In the next section the data used here are described, followed by two distinct patterns of time allocation at home and outside the home. This is followed by the spatio-temporal interpolation with kriging formulation that includes time as an added dimension. The paper concludes with a summary, findings, and next steps.
2.#Data#used# The CentreSIM dataset is a household-based activity diary survey collected in Centre County, Pennsylvania, USA in 2003. Each person in the household provided a 2-day complete record of in-home and out-of-home activities including detailed information on with whom and for whom the activities were pursued (Patten and Goulias, 2004, Goulias and Kim, 2005, Goulias and Henson, 2006, Goulias and Yoon, 2011). After data cleaning and verification 1,471 persons (from 718 households), which is approximately 1% sample of Centre County population, were selected for the analysis in this paper.
Respondents were asked with whom they participated in their activities and how many people participated in the activities. The persons who joined the activities were classified depending on their relationship with the respondent, and the relationship with the respondent was described using up to five “with whom” variables from the diary. Of note, when the respondent participated in an activity, for example, with her husband, and two daughters, their relationship can be coded as “multiple family members” in the first variable with the other four “with whom” variables left null. Out of the total 34,635 activity episodes, the five “with whom” variables have 16,984, 2,447, 425, 64, and 11 not null values respectively. The types of social contacts are listed in Table 1. Among those joint activities, 11,812 episodes were only with family members (9,914 at home activities, 1,818 out of home activities including being at other family member’s place) and 1,092 episodes were only with friends (369 at home activities, 723 out of home activities including being at friend’s place).

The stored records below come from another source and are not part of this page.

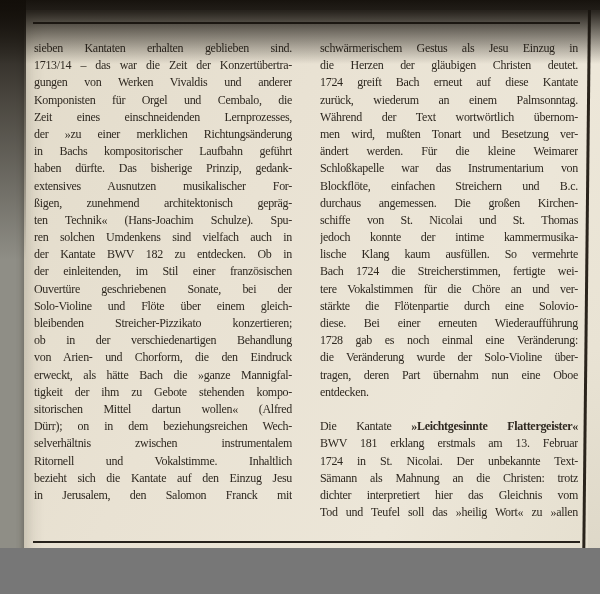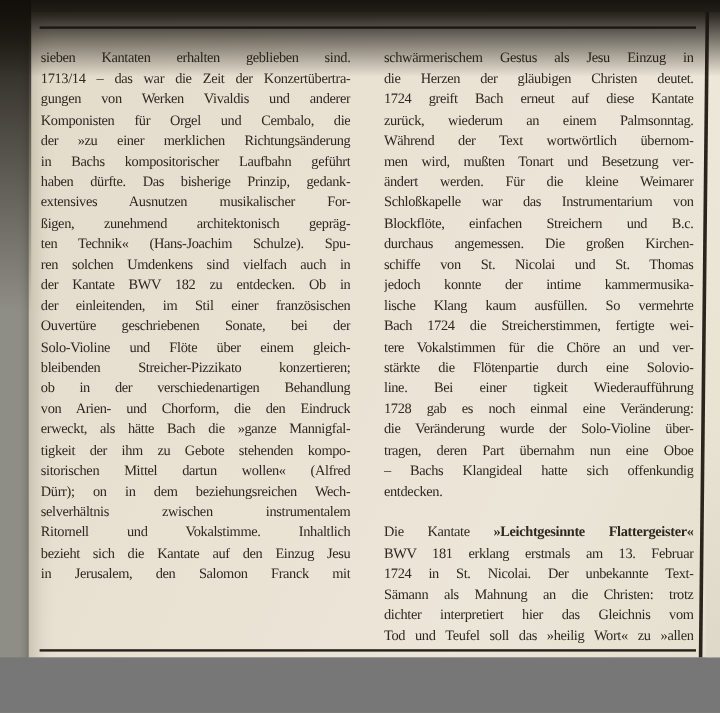"Zeit eines einschneidenden" div.line { html: none -> <div><span>Zeit eines einschneidenden Lernprozesses,</span></div> }
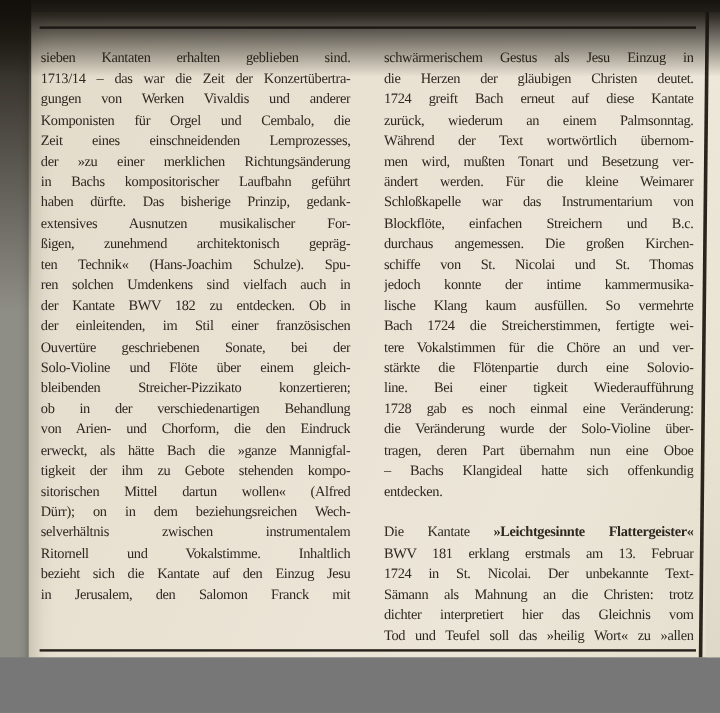"line. Bei einer tigkeit Wiederaufführung" span { text: line. Bei einer tigkeit -> diese. Bei einer erneuten }
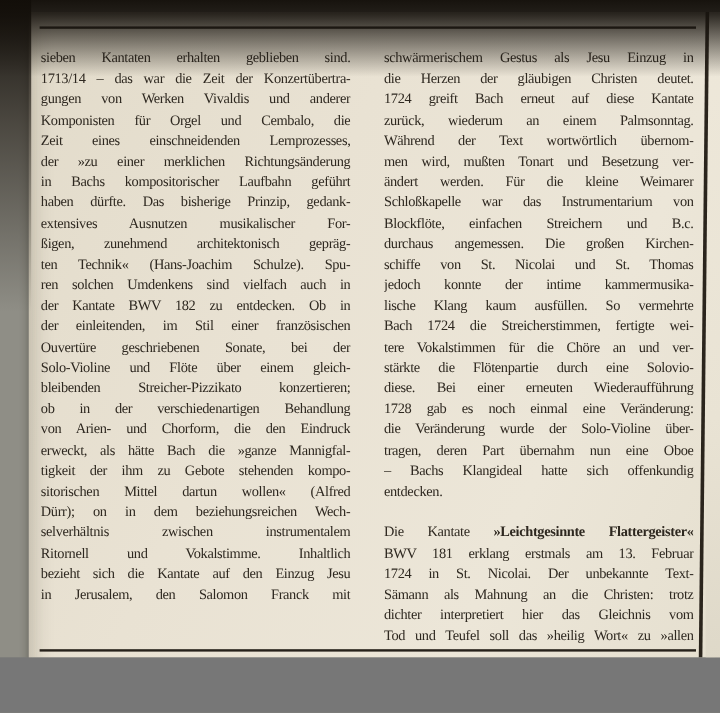"– Bachs Klangideal hatte sich" div.line { html: <div><span>– Bachs Klangideal hatte sich offenkundig</span></div> -> none }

The activities with family are mostly reported by all the individuals who participated in the activity except for extended family members. For example, when a family of three members had lunch at a restaurant, the activity was reported three times, once by each household member in the survey. However, the activities with friends are reported only once by the respondents and the number of friends who joined the activities is reported as a separate variable.